April 3, 2010

Professor John R. McNeill

Mortara Center for International Studies

Georgetown University

37th and O Street NW

Washington, DC 20057

202 687-5585



Dear Professor McNeill:

I have read your chapter “Sustainable Survival” along with the rest of Questioning Collapse, the multi voiced response to Diamond’s Collapse.  It is encouraging to see so much talent directed toward the big picture and in particular the question of why things collapse.  (I am particularly pleased that you take the long view.)  When I was first dragged kicking and screaming into worrying about such things it was different, sort of like the hobby of looking up for dirigible balloons, not much company.  But however difficult it is to define just what a “collapse” is, and trust me I still am not totally happy with a definition, there seems no question that things do fall apart for societies.

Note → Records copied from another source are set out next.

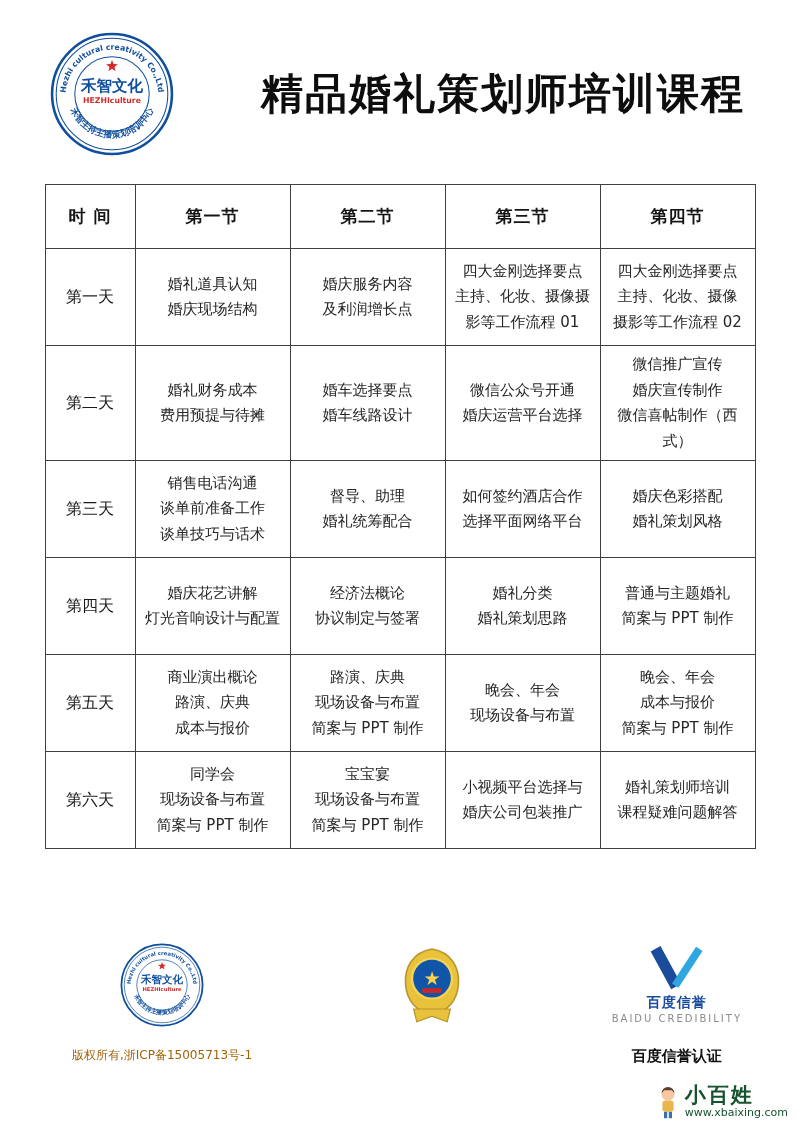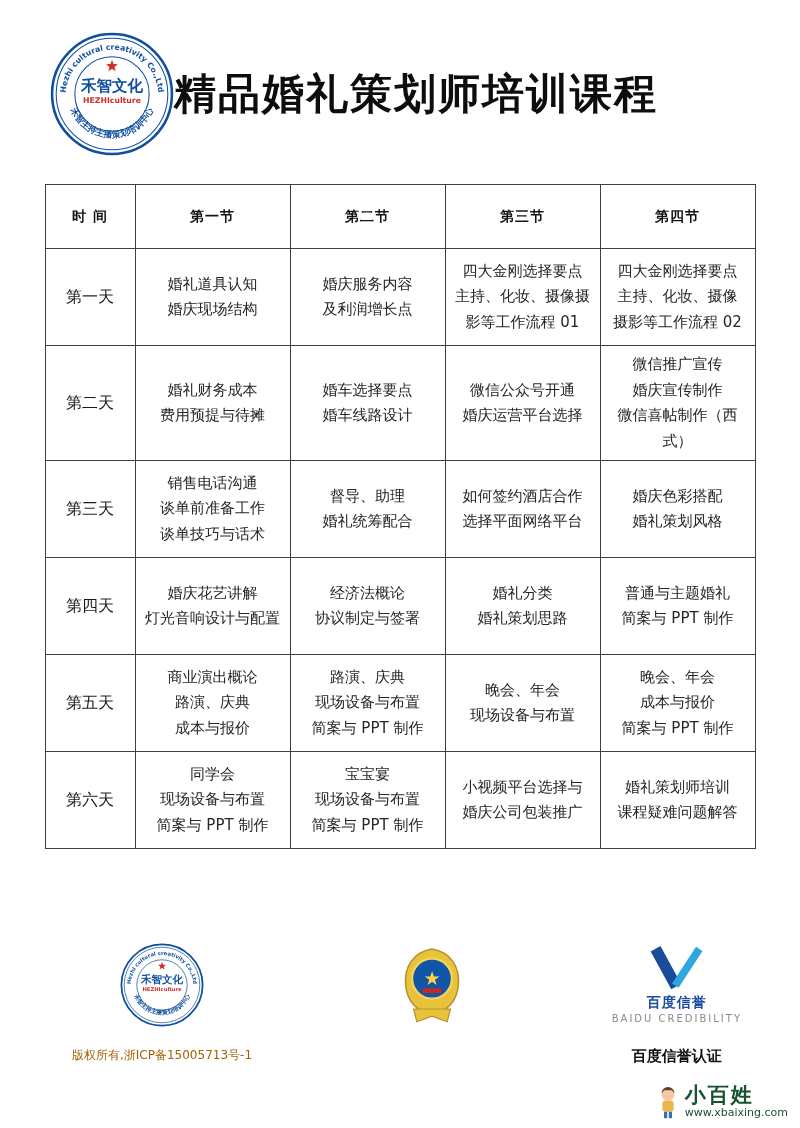--- a/index.html
+++ b/index.html
@@ -16,7 +16,7 @@
   
   .header { display:flex; align-items:center; padding:32px 45px 0 50px; }
   .title {
-    flex:1; text-align:left;
+    flex:1; text-align:right;
     font-size:42px; font-weight:bold; letter-spacing:2px; color:#0d0d0d;
     padding-right:10px;
   }

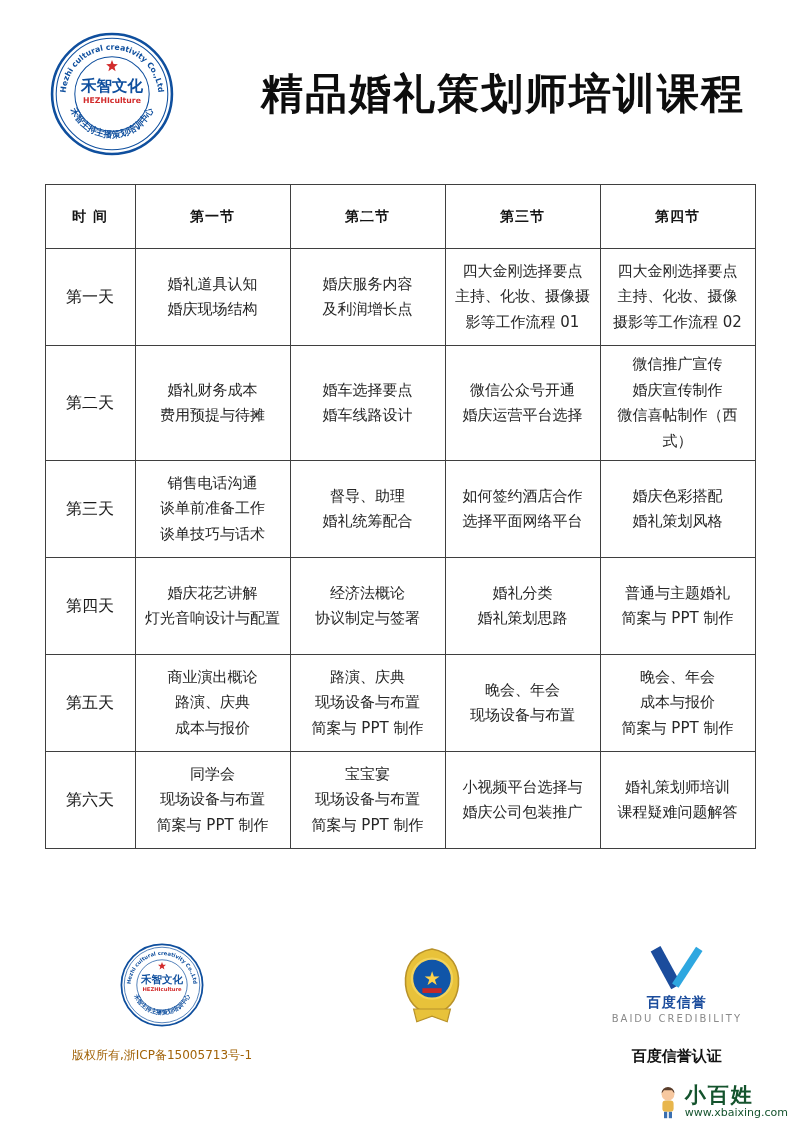--- a/index.html
+++ b/index.html
@@ -28,7 +28,7 @@
     border:1px solid #3f3f3f;
     text-align:center; vertical-align:middle;
   }
-  .schedule th { height:64px; font-size:14px; font-weight:bold; letter-spacing:1px; color:#141414; }
+  .schedule th { height:64px; font-size:17px; font-weight:bold; letter-spacing:1px; color:#141414; }
   .schedule td {
     height:97px; font-size:15px; line-height:1.7;
     white-space:pre-line; padding:6px 3px; color:#262626;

In order to make sense of it one must look at numbers.  And you juxtapose two numbers that probably seem to have nothing to do with each other, but I believe they have much to do.  You mention that the Hutu-Tutsi tragedy occurred after they seem to have cohabited for 300 years.  And you mention that the Greenland collapse happened after 450 years.  The one number is exactly half again the other. 


I do not think that is a fluke.  Nor do I believe in numerology, only in numbers.  Haitian society has not really undergone a collapse recently, but it underwent a rather typical collapse in 1804.  It had been visited by Columbus in 1492 and slaves were brought in in 1517 so there could be a roughly 300 year span there.  In fact you seem repeatedly to hit on 300 years as a jolly good time to look at a society to see how it’s doing.  Bravo.


I am struck that you point out that a thousand or three thousand years ago politics was dominated by kings, who did everything in their power to get people to identify with the nation instead or religion, tribe or ethnic group, or to identify that group with the nation.  I might want to add village to the list.  Most people were primary producers living in the village, and the life of the village loomed large while the life of the sate stooped.  You point out that the effort to sustain a culture or polity is vain; but villages are almost immortal.  Virtually every village mentioned in the Domesday Book almost a thousand years ago thrives now.  Kalahari Bushmen keep their bands so distinct that a couple of bands that are within walking distance (admittedly they walk a long way) are as distinct genetically as Asians and Europeans.  So the band can survive tens of thousands of years.  Not bad at all, I should say.


So what is the pendulum of this cycle that drives cultures to extinction?  I think it is fertility.  If you have a big random mating gene pool you will suffer a catastrophic fertility decline.  I put my evidence, thought, references and correspondence on my website nobabies.net. Probably the easiest way to look at it is to go to the March 25. 2010 posting, which is a poster I showed at a genetics conference in Albuquerque.  I was challenged on details but not one had an argument with the basic point.  Once a population approaches 1,000 the clock starts.  There is a smallish crisis at 150 years and a virtually unsurvivable one at 300 years.  Greenland broke through the brick wall.  And Egypt did on three occasions.  That is because of the other gift of the Nile: the flanking desert.  There are no marriage partners out there, so the gene pool stays small. 


England is exceptional.  There is a good reason for that, almost a moral.  But it would take longer in describing than I would like.  If you are interested of course I should be happy to go into it.  Meanwhile have a look at what I offer and let me know what you think.